Write out all records as given; omit images.

• [Records provided]
++++++
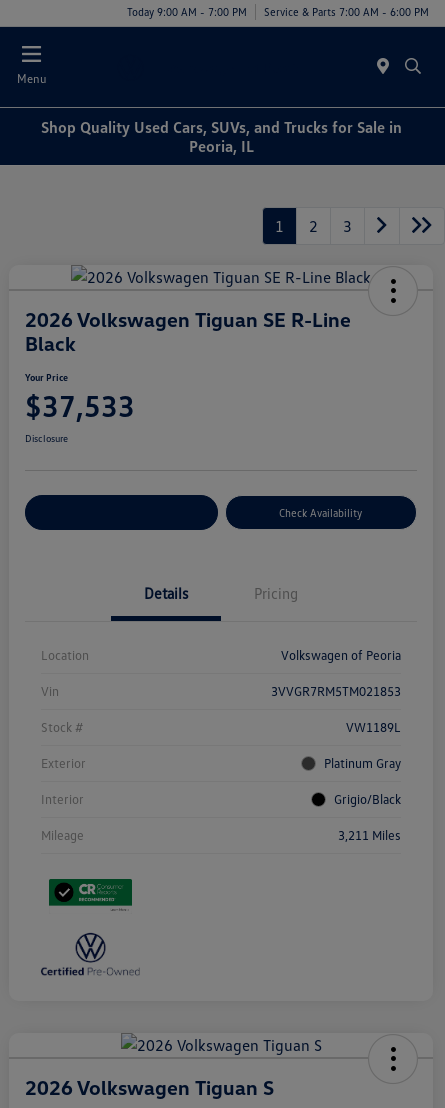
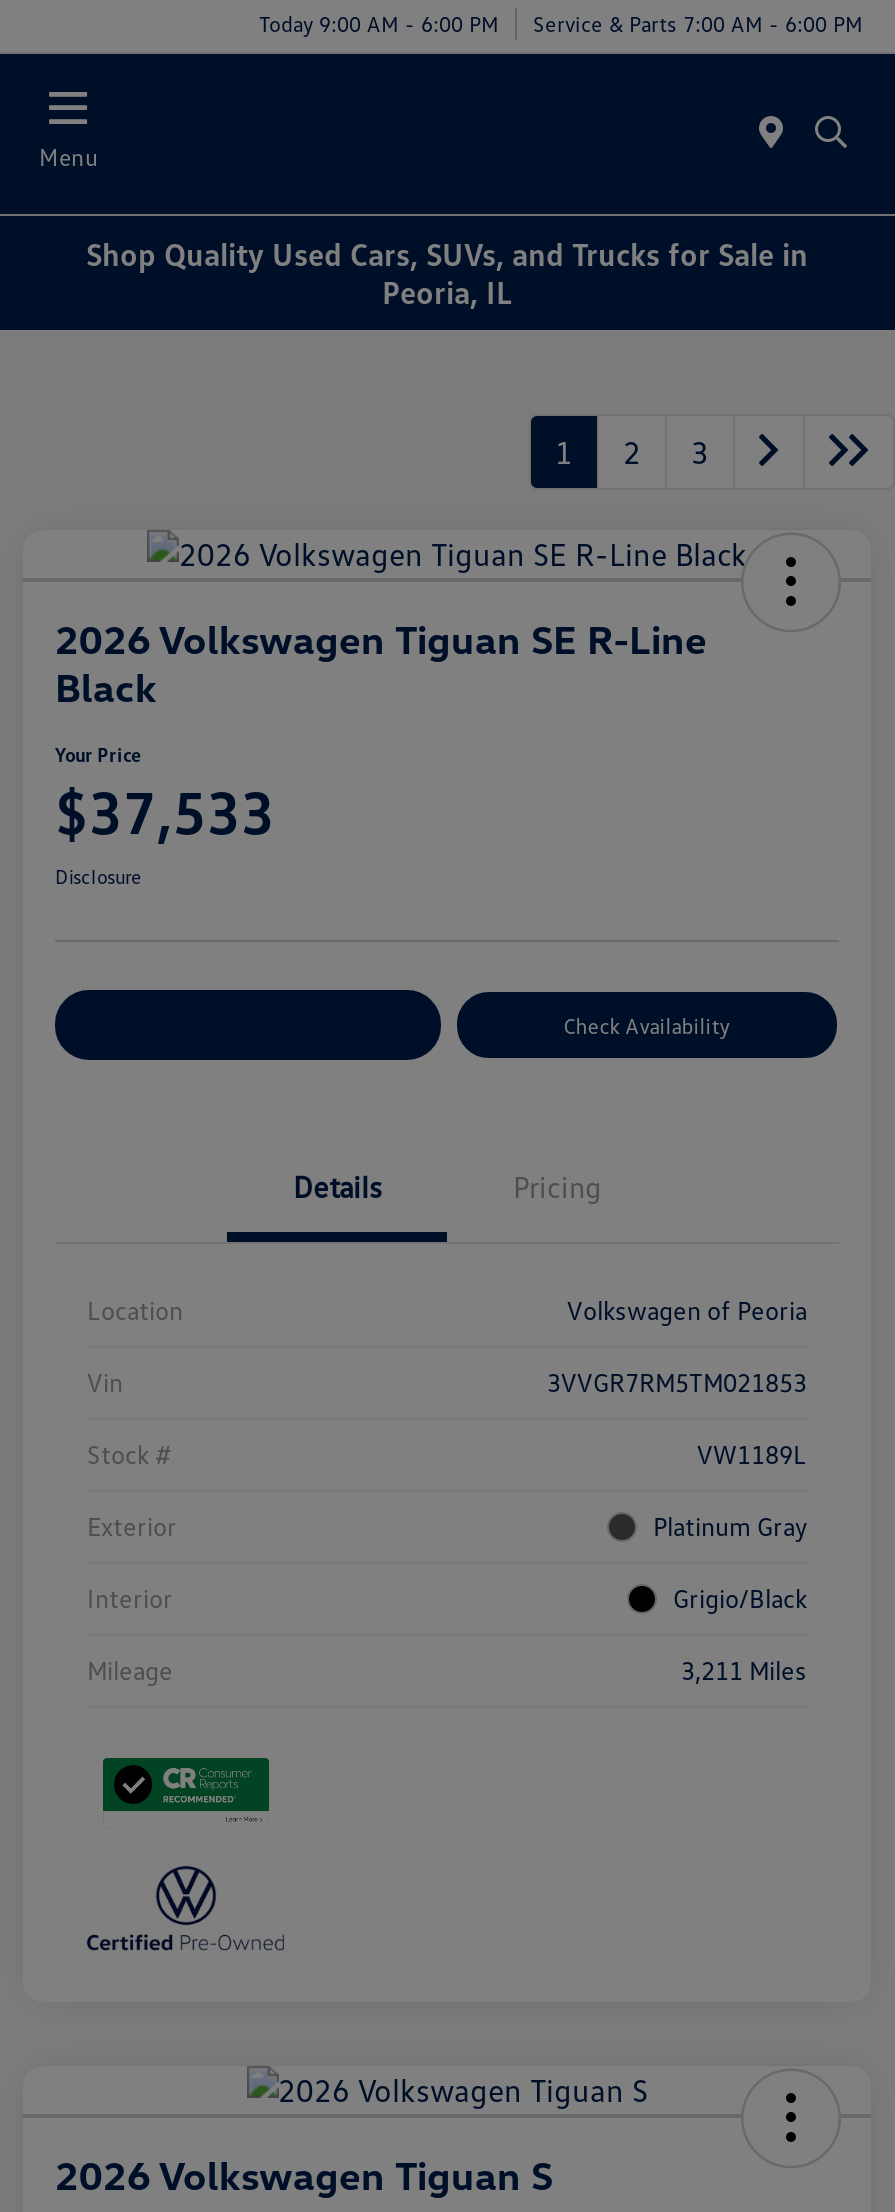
- Today 9:00 AM - 7:00 PM Service & Parts 7:00 AM - 6:00 PM
+ Today 9:00 AM - 6:00 PM Service & Parts 7:00 AM - 6:00 PM
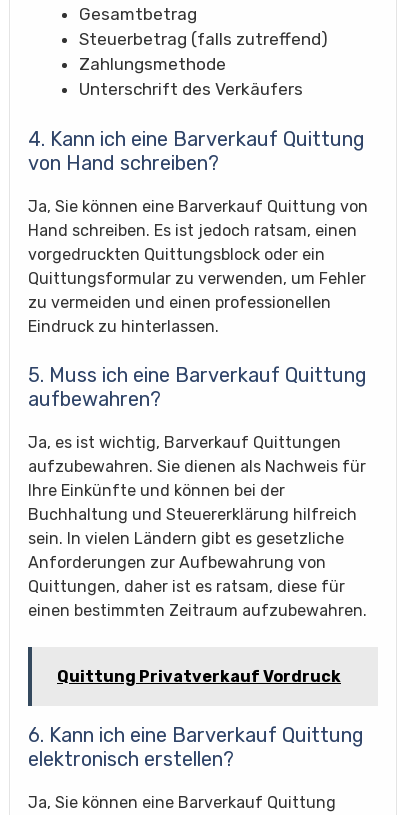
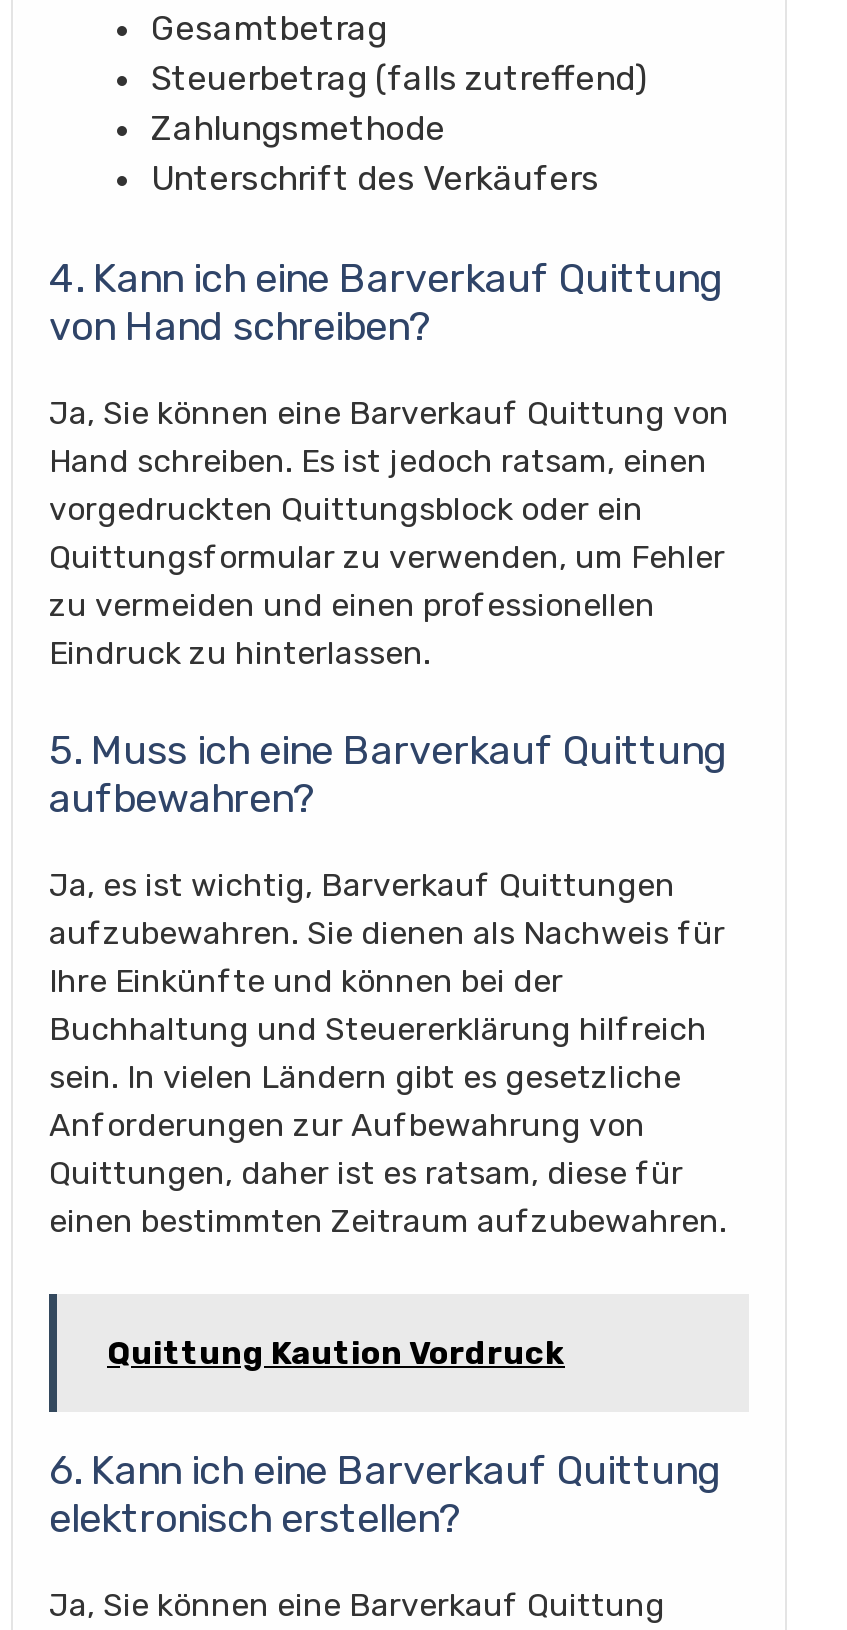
- Quittung Privatverkauf Vordruck
+ Quittung Kaution Vordruck
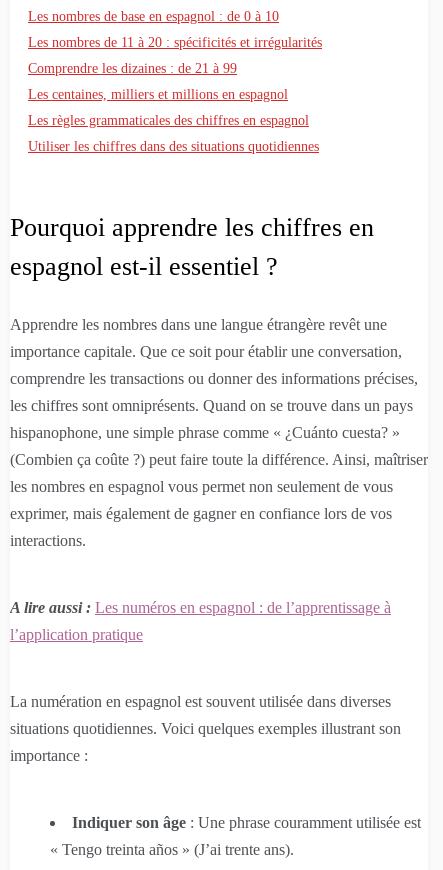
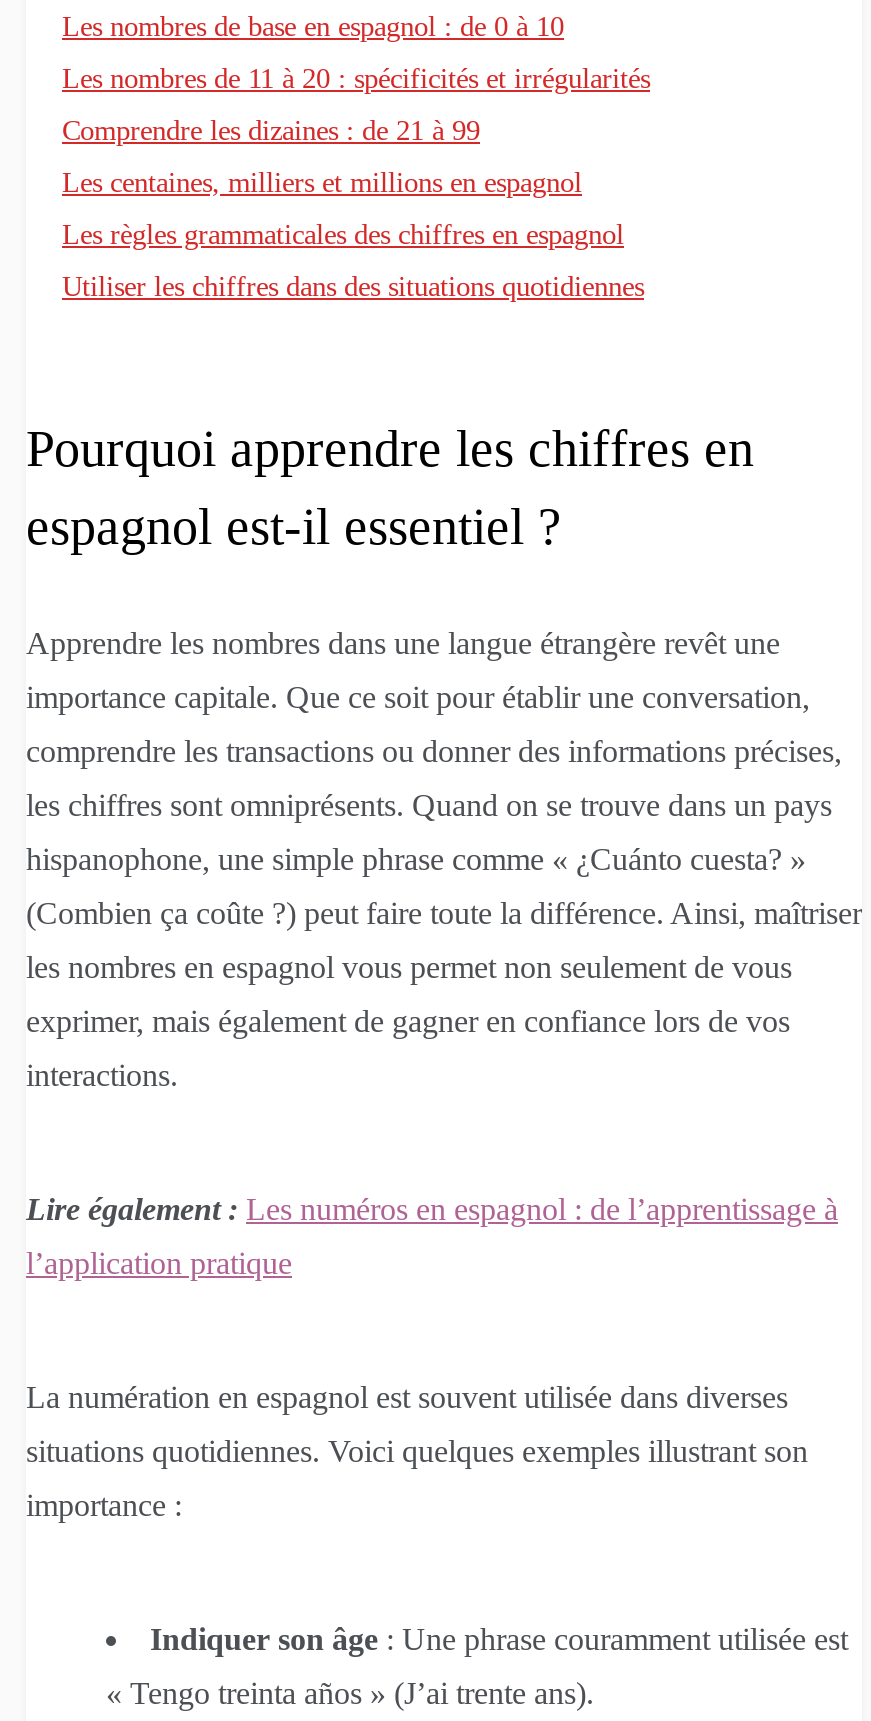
- A lire aussi : Les numéros en espagnol : de l’apprentissage à
+ Lire également : Les numéros en espagnol : de l’apprentissage à
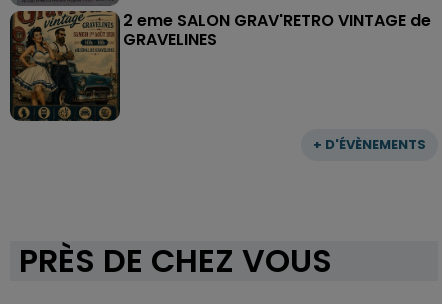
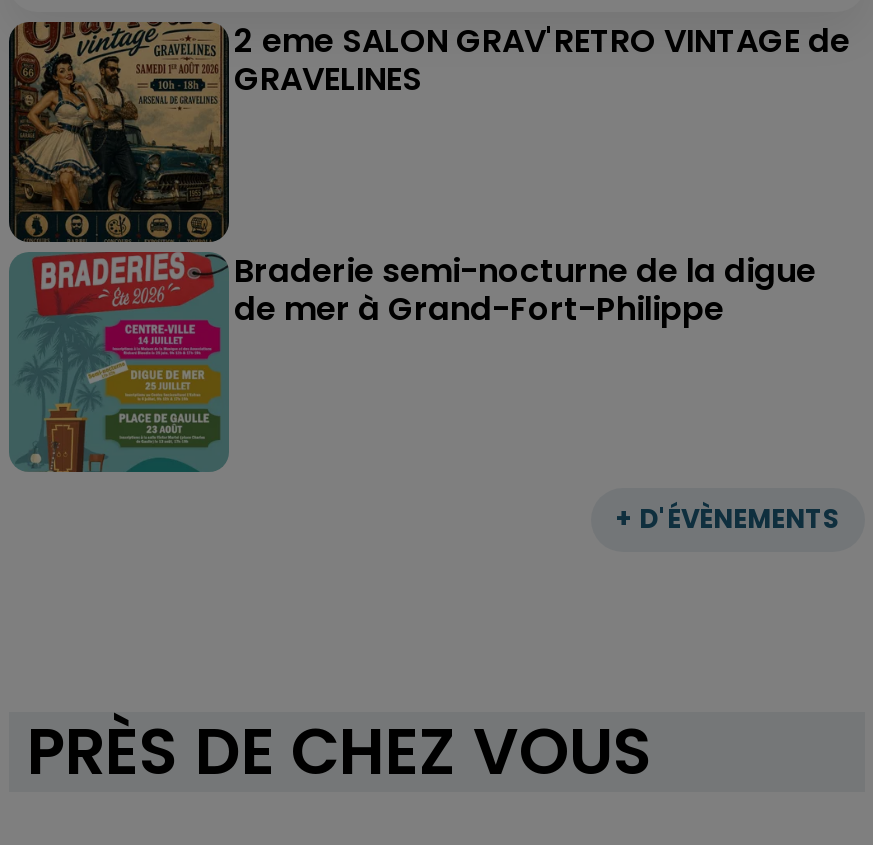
+ [image]
+ Braderie semi-nocturne de la digue
+ de mer à Grand-Fort-Philippe
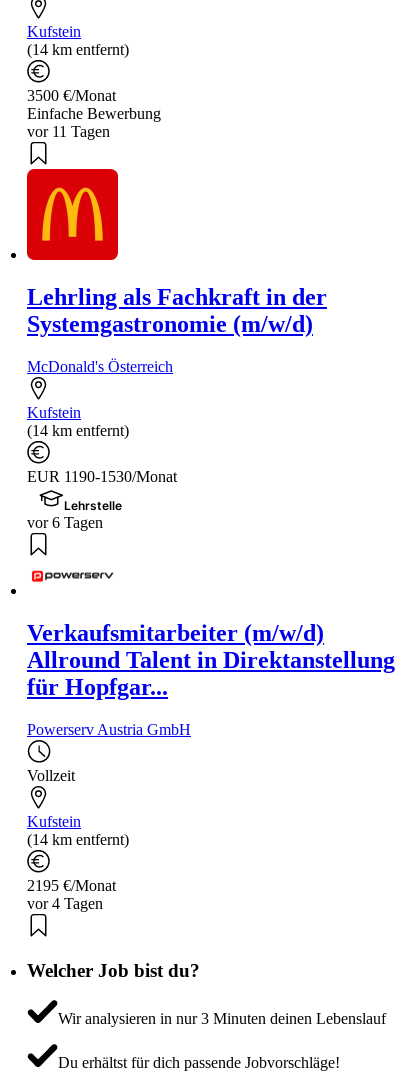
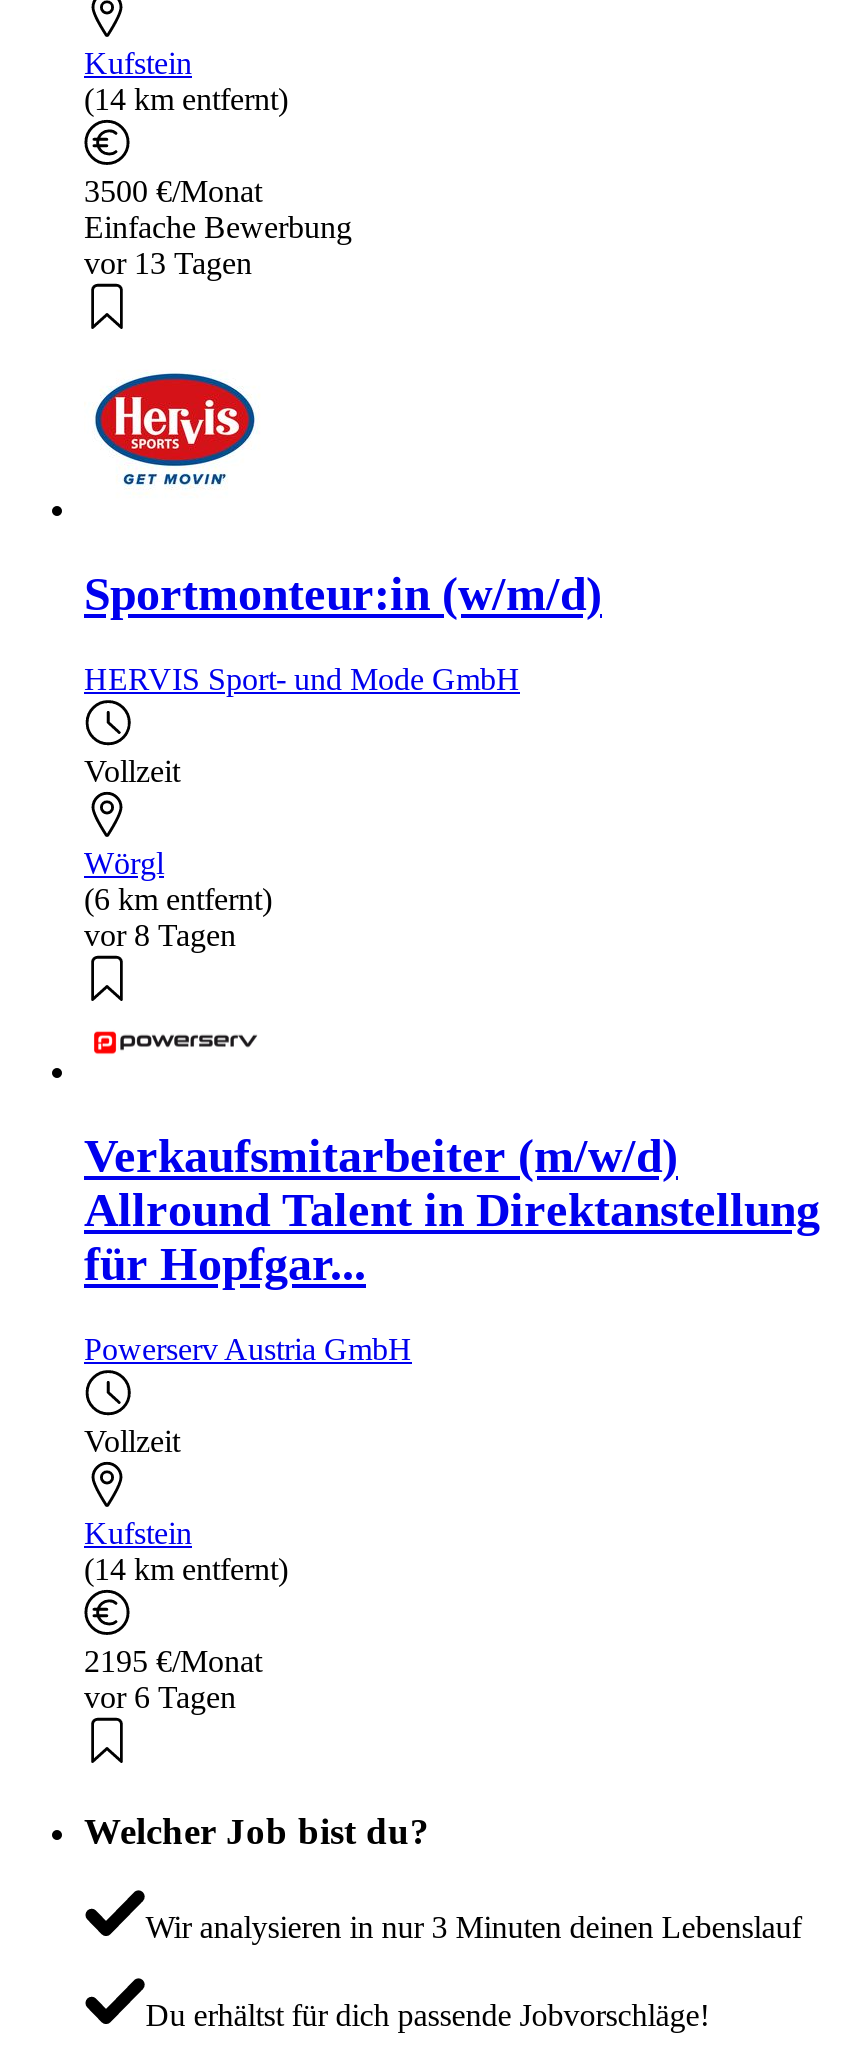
- vor 11 Tagen
+ vor 13 Tagen

- [image]
+ [image]

- Lehrling als Fachkraft in der
- Systemgastronomie (m/w/d)
- McDonald's Österreich
- Kufstein
- (14 km entfernt)
- EUR 1190-1530/Monat
- Lehrstelle
- vor 6 Tagen
+ Sportmonteur:in (w/m/d)
+ HERVIS Sport- und Mode GmbH
+ Vollzeit
+ Wörgl
+ (6 km entfernt)
+ vor 8 Tagen

- vor 4 Tagen
+ vor 6 Tagen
++++++
• [Result of this exercise]
- Today 9:00 AM - 7:00 PM Service & Parts 7:00 AM - 6:00 PM
+ Today 9:00 AM - 6:00 PM Service & Parts 7:00 AM - 6:00 PM
- Quittung Privatverkauf Vordruck
+ Quittung Kaution Vordruck
- A lire aussi : Les numéros en espagnol : de l’apprentissage à
+ Lire également : Les numéros en espagnol : de l’apprentissage à
+ [image]
+ Braderie semi-nocturne de la digue
+ de mer à Grand-Fort-Philippe
- vor 11 Tagen
+ vor 13 Tagen

- [image]
+ [image]

- Lehrling als Fachkraft in der
- Systemgastronomie (m/w/d)
- McDonald's Österreich
- Kufstein
- (14 km entfernt)
- EUR 1190-1530/Monat
- Lehrstelle
- vor 6 Tagen
+ Sportmonteur:in (w/m/d)
+ HERVIS Sport- und Mode GmbH
+ Vollzeit
+ Wörgl
+ (6 km entfernt)
+ vor 8 Tagen

- vor 4 Tagen
+ vor 6 Tagen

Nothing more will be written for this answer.